Il bilancio economico
Da aprile 2019 ad agosto 2020 il reddito di cittadinanza ha raggiunto 1.168.364 famiglie, in pratica quasi tre milioni di persone. Sono quasi 136mila, invece, i nuclei beneficiari della pensione di cittadinanza (Pdc), che può essere richiesta sopra i 67 anni di età, se la famiglia ha un Isee sotto 9.360 euro e un reddito annuo entro 7.560 euro.
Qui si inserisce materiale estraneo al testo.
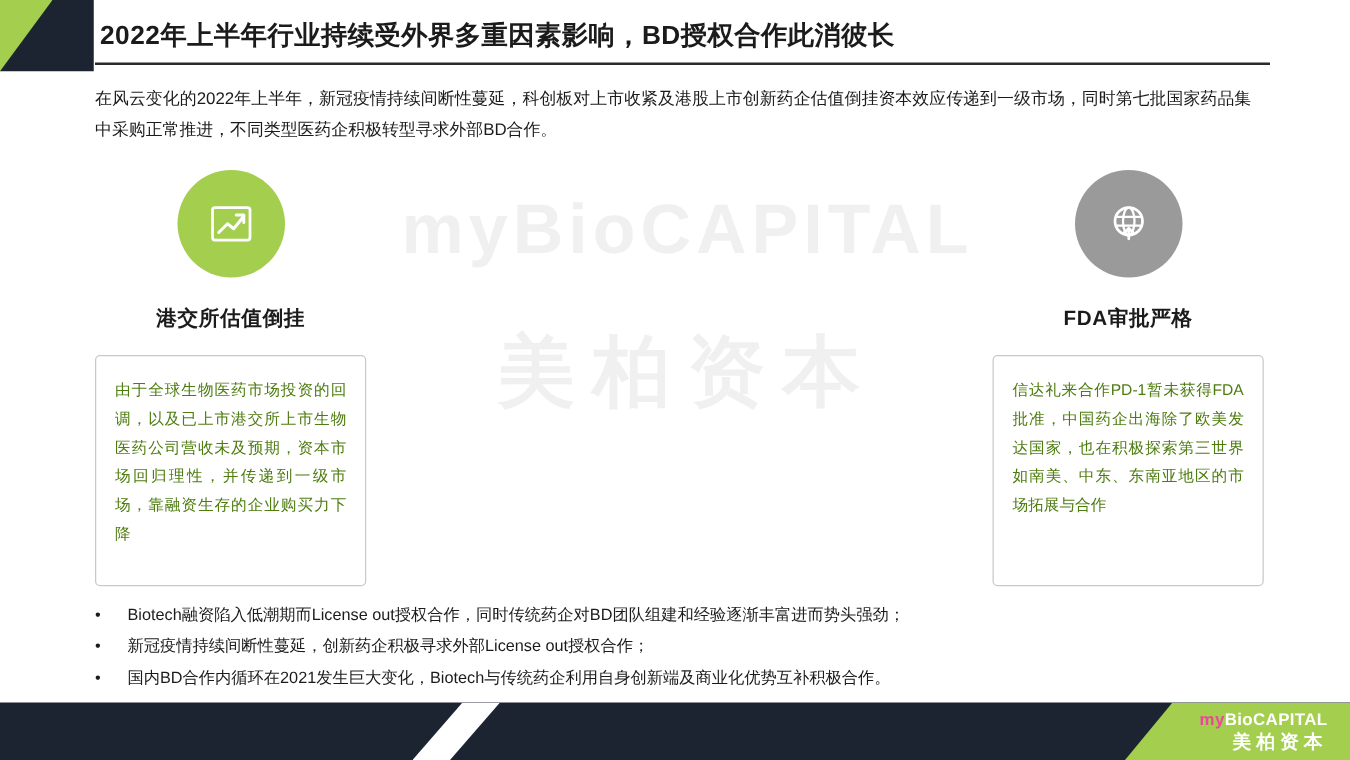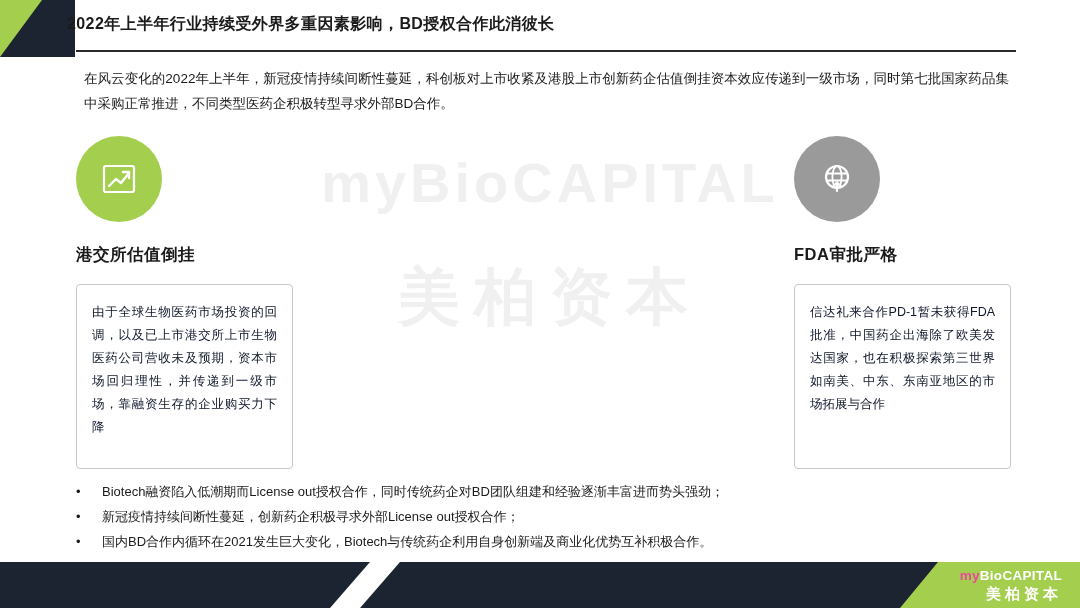--- a/index.html
+++ b/index.html
@@ -48,9 +48,9 @@
   }
   .header-title {
     position: absolute;
-    left: 67px;
+    left: 80px;
     top: 14px;
-    font-size: 16px;
+    font-size: 21px;
     font-weight: bold;
     color: #1b1b1b;
     letter-spacing: 0.4px;

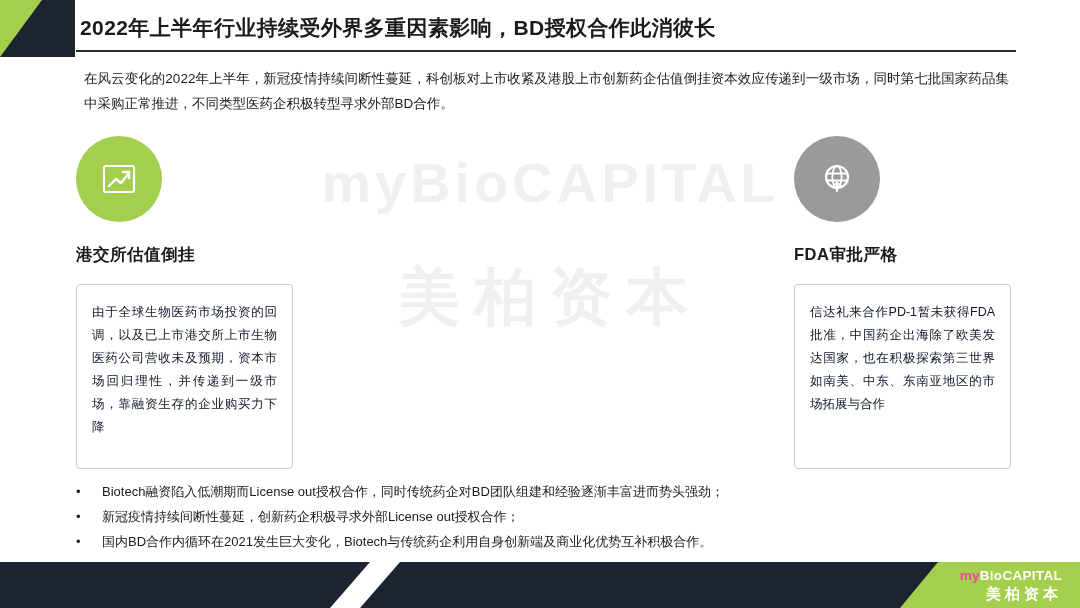--- a/index.html
+++ b/index.html
@@ -74,7 +74,6 @@
     line-height: 25px;
     color: #1b1b1b;
     text-align: justify;
-    margin-left: 8px;
   }
   
   .watermark {

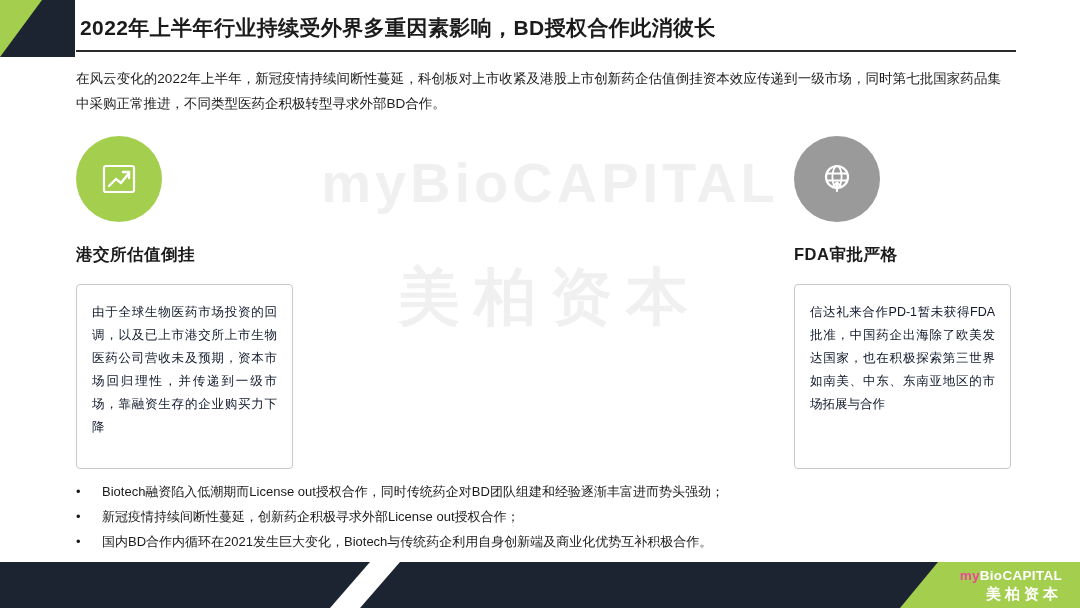--- a/index.html
+++ b/index.html
@@ -108,7 +108,7 @@
     width: 217px;
     display: flex;
     flex-direction: column;
-    align-items: flex-start;
+    align-items: center;
   }
   .circle {
     width: 86px;

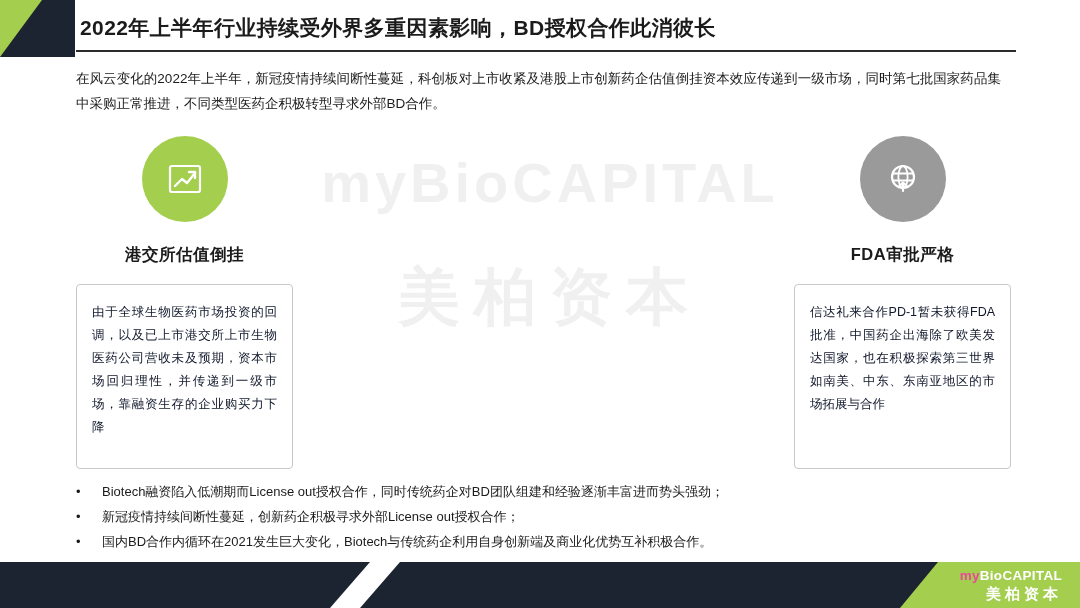--- a/index.html
+++ b/index.html
@@ -135,7 +135,7 @@
     padding: 16px 15px 10px 15px;
     font-size: 12.5px;
     line-height: 23px;
-    color: #0f172a;
+    color: #4d7c0f;
     background: transparent;
     text-align: justify;
   }

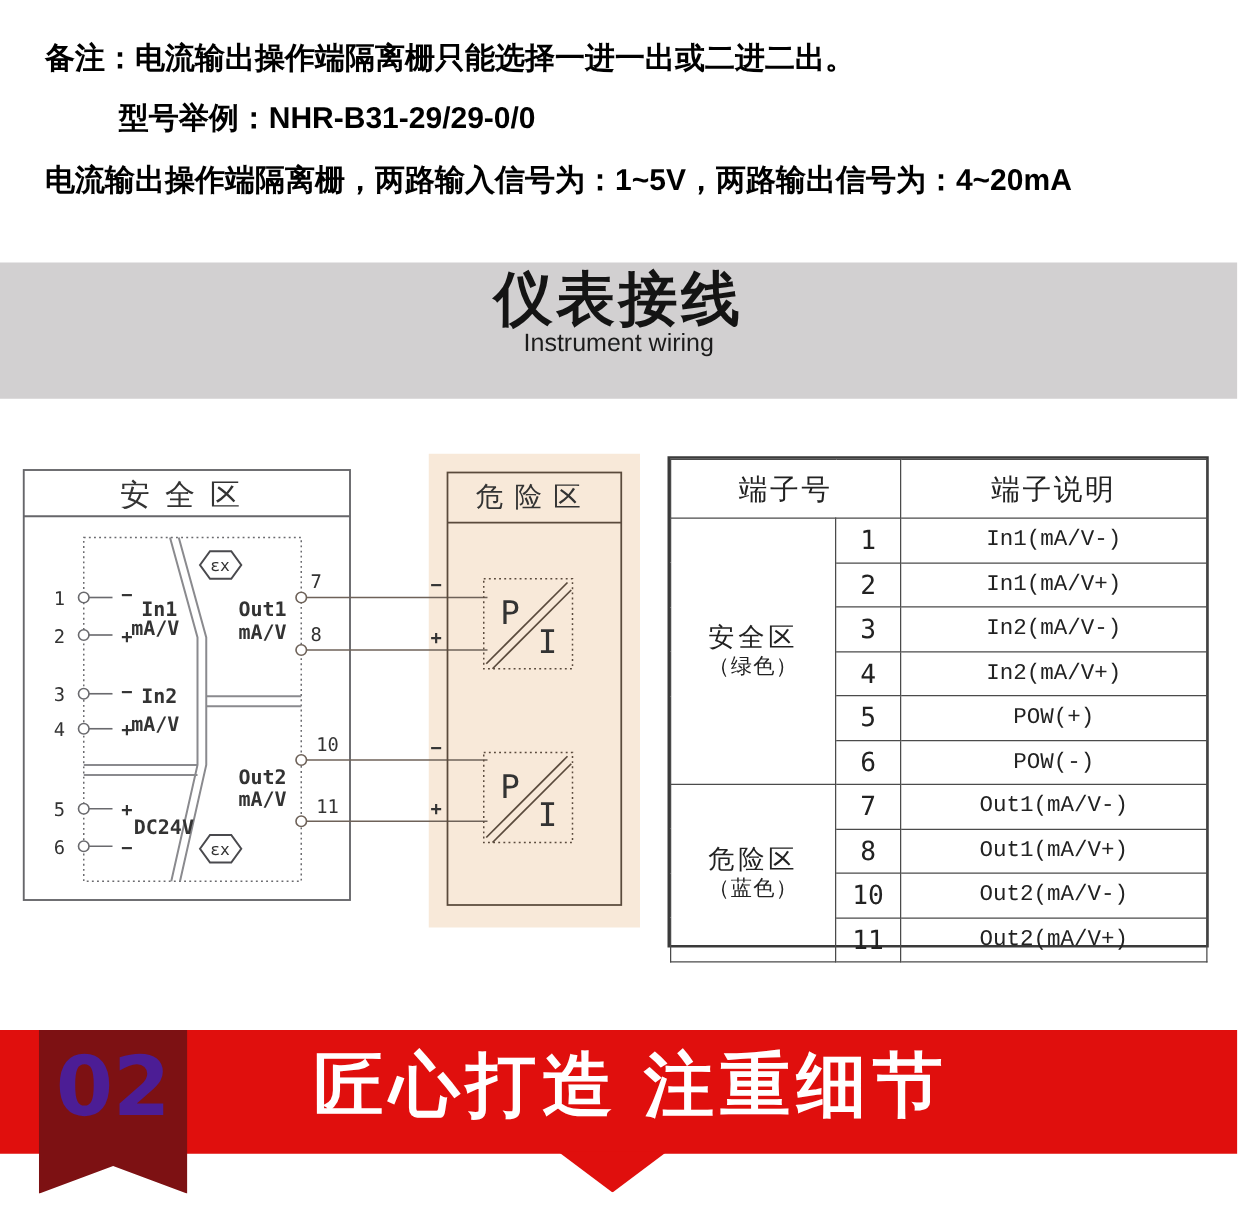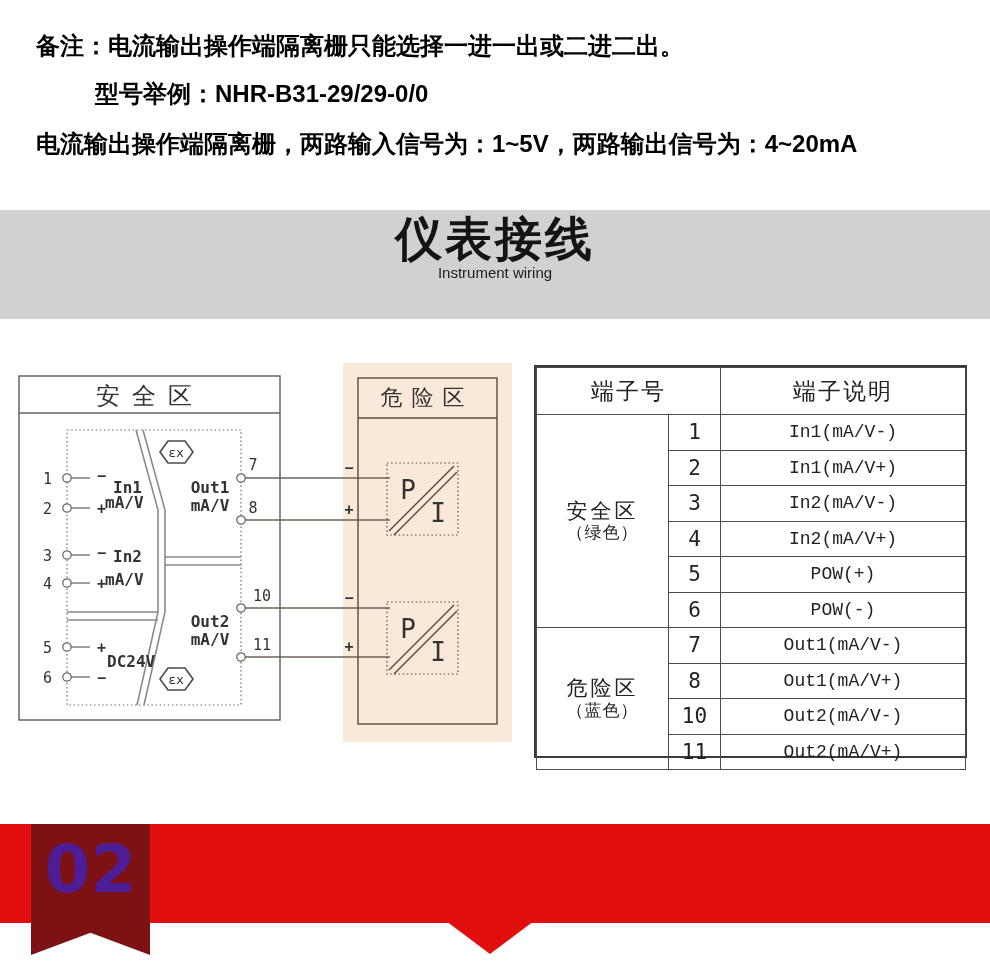--- a/index.html
+++ b/index.html
@@ -13,7 +13,7 @@
                text-align:center;}
   .gray-banner .cn{font-size:47px;font-weight:700;color:#141414;letter-spacing:3px;
                    padding-top:4px;line-height:1.05;}
-  .gray-banner .en{font-size:15px;color:#1c1c1c;margin-top:1px;}
+  .gray-banner .en{font-size:20px;color:#1c1c1c;margin-top:1px;}
   
   .diagram{left:0;top:355px;}
   .diagram text{font-family:"DejaVu Sans Mono",monospace;fill:#333;}

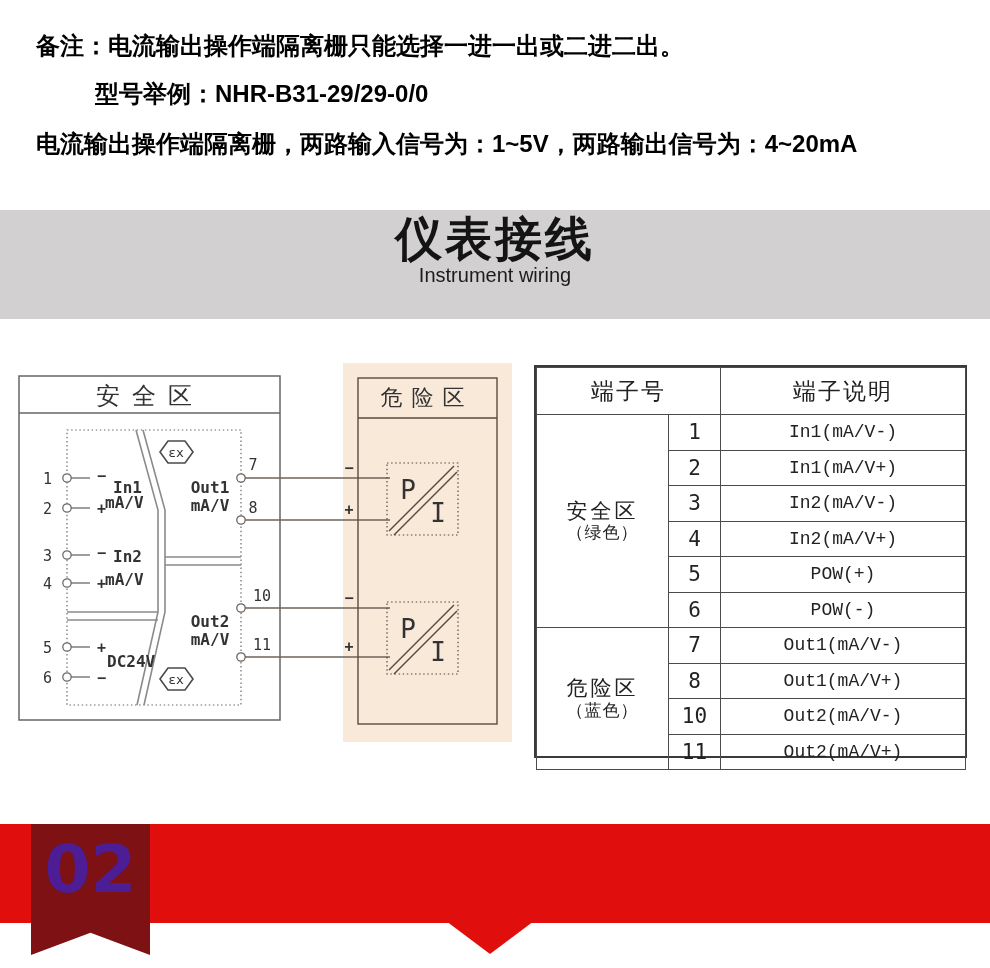--- a/index.html
+++ b/index.html
@@ -241,6 +241,7 @@
   <div class="abs triangle"></div>
   <div class="abs ribbon"></div>
   <div class="abs ribbon-num">02</div>
+  <div class="abs footer-title">匠心打造  注重细节</div>
 
 </div>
Da gennaio 2020 ad oggi il numero dei richiedenti è cresciuto del 25,8 per cento. Nel solo mese di agosto si sono aggiunti 37mila nuovi nuclei beneficiari. Ecco perché l’eventuale stop, anche solo se per un mese (salvo intoppi nei rinnovi), potrebbe diventare un problema per più della metà dei beneficiari. Secondo Roberto Rossini, portavoce dell’Alleanza contro la povertà, «in questa fase, come si fa a pensare di stare fermi un mese? L’assegno – ricorda – va anche a tanti senza dimora, soggetti in condizioni di estrema povertà e, spesso, di esclusione sociale. Abbiamo suggerito di prolungarne la durata a 22-24 mesi e presenteremo uno studio con proposte migliorative dello strumento».
Per reddito e pensione di cittadinanza sono stati spesi finora 8,5 miliardi (nel solo mese di agosto, 651 milioni) e la misura è finanziata fino al 2021.